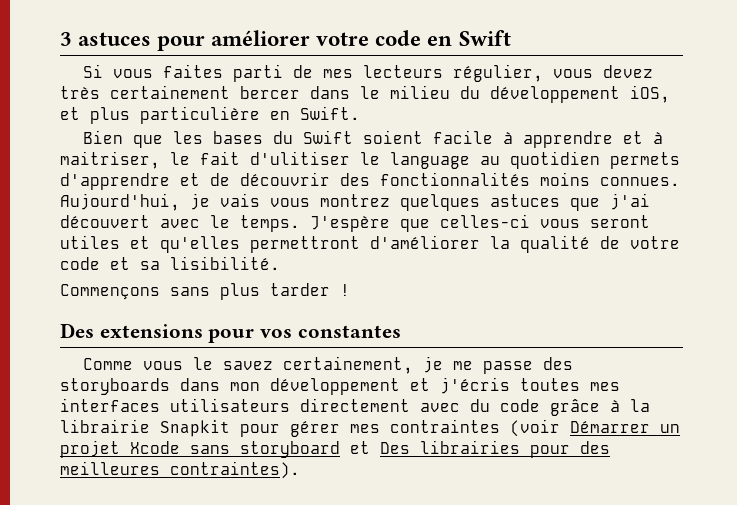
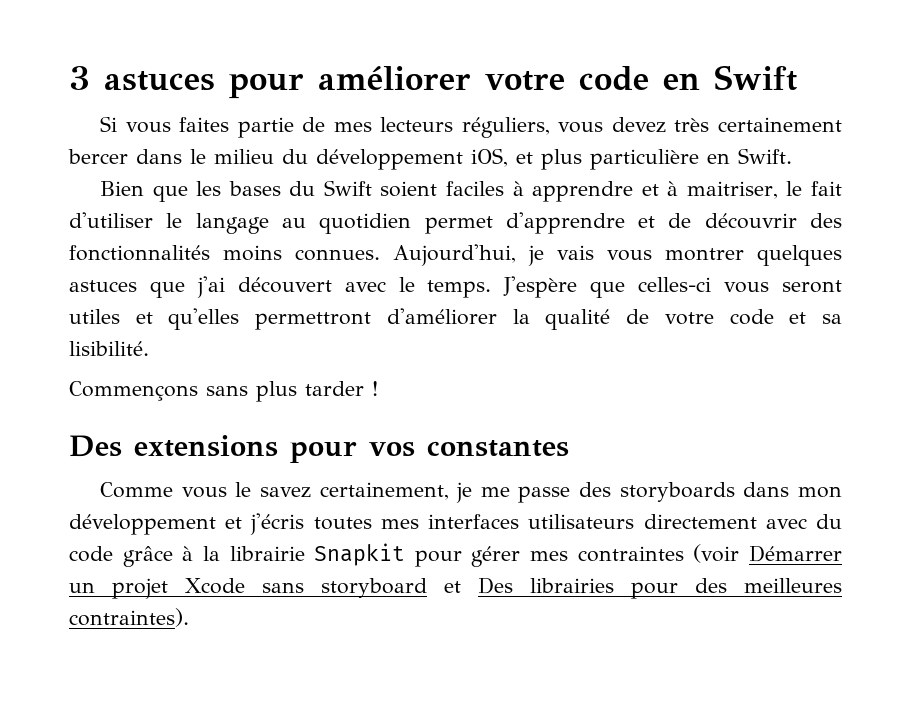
- Si vous faites parti de mes lecteurs régulier, vous devez très certainement bercer dans le milieu du développement iOS, et plus particulière en Swift.
+ Si vous faites partie de mes lecteurs réguliers, vous devez très certainement bercer dans le milieu du développement iOS, et plus particulière en Swift.
- Bien que les bases du Swift soient facile à apprendre et à maitriser, le fait d'ulitiser le language au quotidien permets d'apprendre et de découvrir des fonctionnalités moins connues.
+ Bien que les bases du Swift soient faciles à apprendre et à maitriser, le fait d'utiliser le langage au quotidien permet d'apprendre et de découvrir des fonctionnalités moins connues.
- Aujourd'hui, je vais vous montrez quelques astuces que j'ai découvert avec le temps.
+ Aujourd'hui, je vais vous montrer quelques astuces que j'ai découvert avec le temps.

=== How to complete this task ===
Print each of the records above exactly as written, leaving no picture in the copy.

=== Problem solution ===
- Si vous faites parti de mes lecteurs régulier, vous devez très certainement bercer dans le milieu du développement iOS, et plus particulière en Swift.
+ Si vous faites partie de mes lecteurs réguliers, vous devez très certainement bercer dans le milieu du développement iOS, et plus particulière en Swift.
- Bien que les bases du Swift soient facile à apprendre et à maitriser, le fait d'ulitiser le language au quotidien permets d'apprendre et de découvrir des fonctionnalités moins connues.
+ Bien que les bases du Swift soient faciles à apprendre et à maitriser, le fait d'utiliser le langage au quotidien permet d'apprendre et de découvrir des fonctionnalités moins connues.
- Aujourd'hui, je vais vous montrez quelques astuces que j'ai découvert avec le temps.
+ Aujourd'hui, je vais vous montrer quelques astuces que j'ai découvert avec le temps.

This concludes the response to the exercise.